Material for this task START
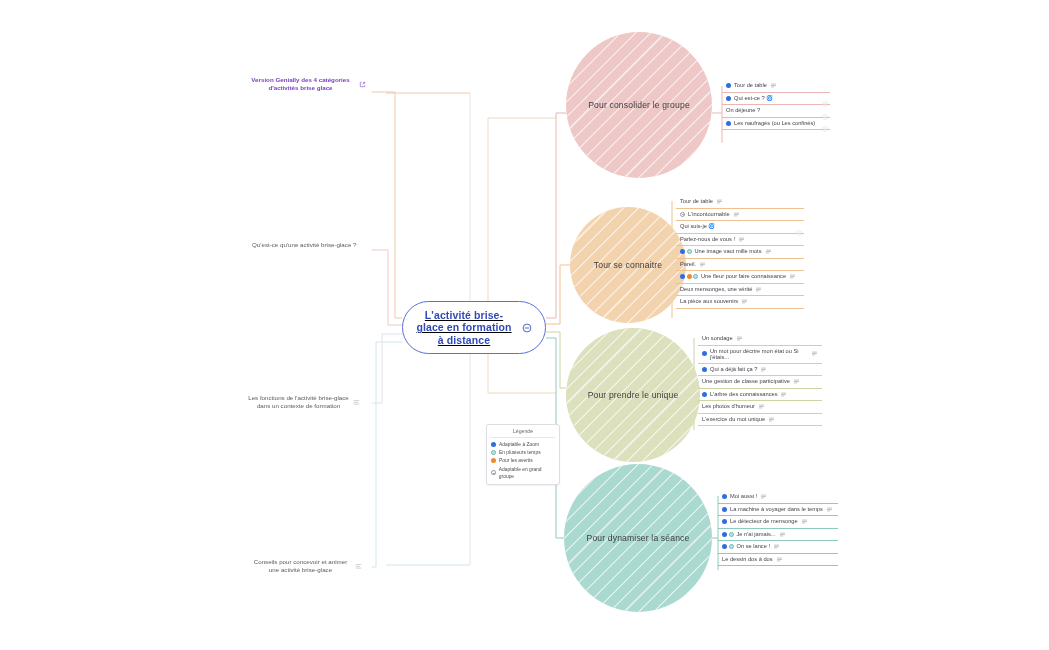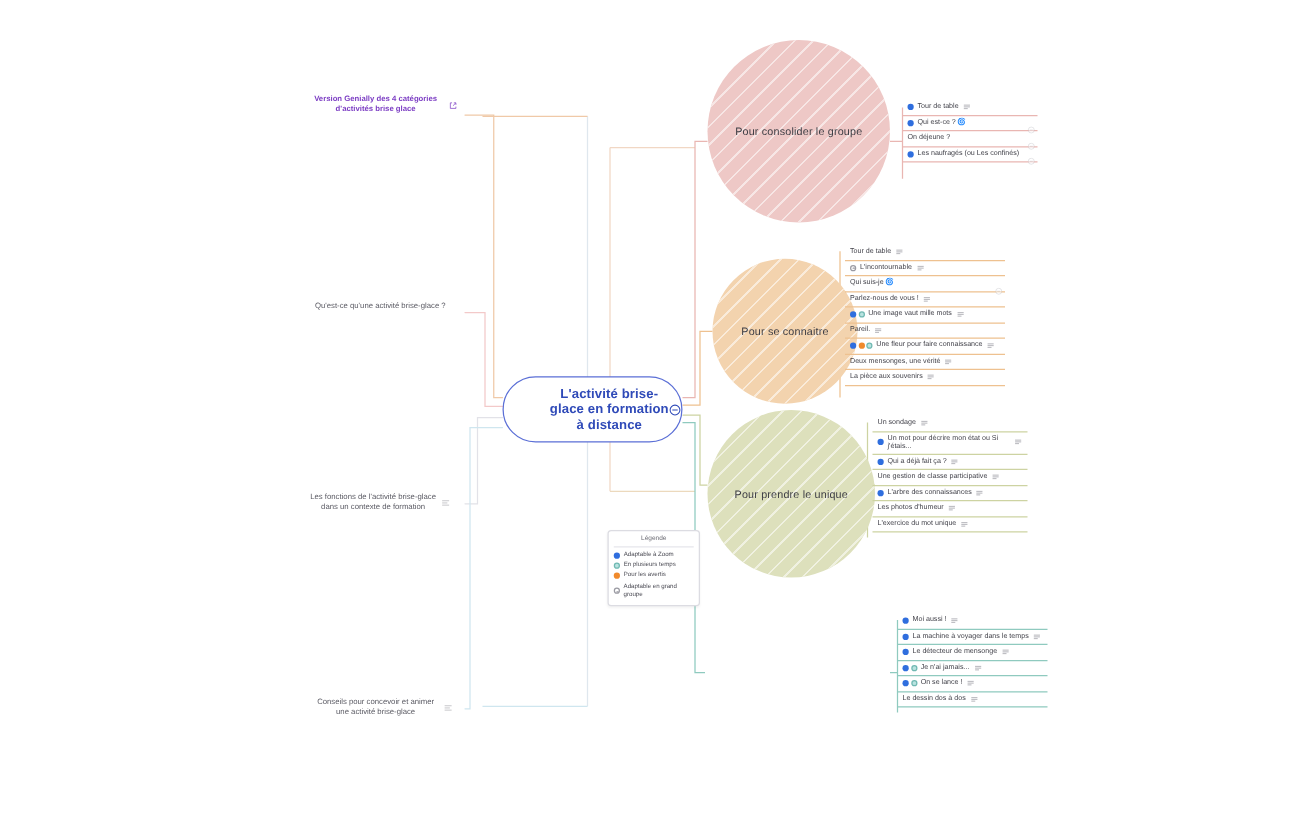--- a/index.html
+++ b/index.html
@@ -15,23 +15,24 @@
   svg.wires { position: absolute; left: 0; top: 0; width: 1049px; height: 650px; pointer-events: none; }
 
   
   .center-node {
     position: absolute;
     left: 402px; top: 301px;
     width: 144px; height: 53px;
     border: 1.6px solid #5b6fd6;
     border-radius: 27px;
     background: #ffffff;
-    display: flex; align-items: center; justify-content: flex-end;
-    gap: 0;
+    display: flex; align-items: center; justify-content: center;
+    gap: 10px;
     z-index: 6;
+    text-decoration: underline;
   }
   .center-label {
     color: #2f4ab8;
     font-size: 10.5px;
     font-weight: bold;
     line-height: 12.6px;
     text-align: center;
     letter-spacing: .1px;
     white-space: pre-line;
   }
@@ -209,28 +210,32 @@
     </svg>
   </div>
 
   <div class="circle-node" id="circle-0" style="left: 566px; top: 32px; width: 146px; height: 146px; background: rgb(238, 200, 198);">
     <div class="hatch"></div>
     <div class="ctitle">Pour consolider le groupe</div>
   </div>
 
   <div class="circle-node" id="circle-1" style="left: 570px; top: 207px; width: 116px; height: 116px; background: rgb(243, 211, 174);">
     <div class="hatch"></div>
-    <div class="ctitle">Pour se connaitre</div>
+    <div class="ctitle">Tour se connaitre</div>
   </div>
 
   <div class="circle-node" id="circle-2" style="left: 566px; top: 328px; width: 134px; height: 134px; background: rgb(221, 224, 188);">
     <div class="hatch"></div>
     <div class="ctitle">Pour prendre le unique</div>
   </div>
 
+  <div class="circle-node" id="circle-3" style="left: 564px; top: 464px; width: 148px; height: 148px; background: rgb(169, 217, 207);">
+    <div class="hatch"></div>
+    <div class="ctitle">Pour dynamiser la séance</div>
+  </div>
 
   <div class="leaf-group" id="leaves-0" style="left:722px; top:80px; width:108px;">
       <div class="leaf" style="border-bottom-color: rgb(233, 182, 178);">
         <span class="dots">
           <span class="dot zoom"></span>
         </span>
         <span class="leaf-text">Tour de table</span>
         <svg class="note-icon" viewBox="0 0 10 10">
           <line x1="1.5" y1="3" x2="8.5" y2="3" stroke="#7e7e88" stroke-width="1"></line>
           <line x1="1.5" y1="5" x2="8.5" y2="5" stroke="#7e7e88" stroke-width="1"></line>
Material for this task END
> **Exercise description**
Word for word, retype all of the data above, but include no pictures.

> **Solution for this problem**
--- a/index.html
+++ b/index.html
@@ -15,23 +15,24 @@
   svg.wires { position: absolute; left: 0; top: 0; width: 1049px; height: 650px; pointer-events: none; }
 
   
   .center-node {
     position: absolute;
     left: 402px; top: 301px;
     width: 144px; height: 53px;
     border: 1.6px solid #5b6fd6;
     border-radius: 27px;
     background: #ffffff;
-    display: flex; align-items: center; justify-content: flex-end;
-    gap: 0;
+    display: flex; align-items: center; justify-content: center;
+    gap: 10px;
     z-index: 6;
+    text-decoration: underline;
   }
   .center-label {
     color: #2f4ab8;
     font-size: 10.5px;
     font-weight: bold;
     line-height: 12.6px;
     text-align: center;
     letter-spacing: .1px;
     white-space: pre-line;
   }
@@ -209,28 +210,32 @@
     </svg>
   </div>
 
   <div class="circle-node" id="circle-0" style="left: 566px; top: 32px; width: 146px; height: 146px; background: rgb(238, 200, 198);">
     <div class="hatch"></div>
     <div class="ctitle">Pour consolider le groupe</div>
   </div>
 
   <div class="circle-node" id="circle-1" style="left: 570px; top: 207px; width: 116px; height: 116px; background: rgb(243, 211, 174);">
     <div class="hatch"></div>
-    <div class="ctitle">Pour se connaitre</div>
+    <div class="ctitle">Tour se connaitre</div>
   </div>
 
   <div class="circle-node" id="circle-2" style="left: 566px; top: 328px; width: 134px; height: 134px; background: rgb(221, 224, 188);">
     <div class="hatch"></div>
     <div class="ctitle">Pour prendre le unique</div>
   </div>
 
+  <div class="circle-node" id="circle-3" style="left: 564px; top: 464px; width: 148px; height: 148px; background: rgb(169, 217, 207);">
+    <div class="hatch"></div>
+    <div class="ctitle">Pour dynamiser la séance</div>
+  </div>
 
   <div class="leaf-group" id="leaves-0" style="left:722px; top:80px; width:108px;">
       <div class="leaf" style="border-bottom-color: rgb(233, 182, 178);">
         <span class="dots">
           <span class="dot zoom"></span>
         </span>
         <span class="leaf-text">Tour de table</span>
         <svg class="note-icon" viewBox="0 0 10 10">
           <line x1="1.5" y1="3" x2="8.5" y2="3" stroke="#7e7e88" stroke-width="1"></line>
           <line x1="1.5" y1="5" x2="8.5" y2="5" stroke="#7e7e88" stroke-width="1"></line>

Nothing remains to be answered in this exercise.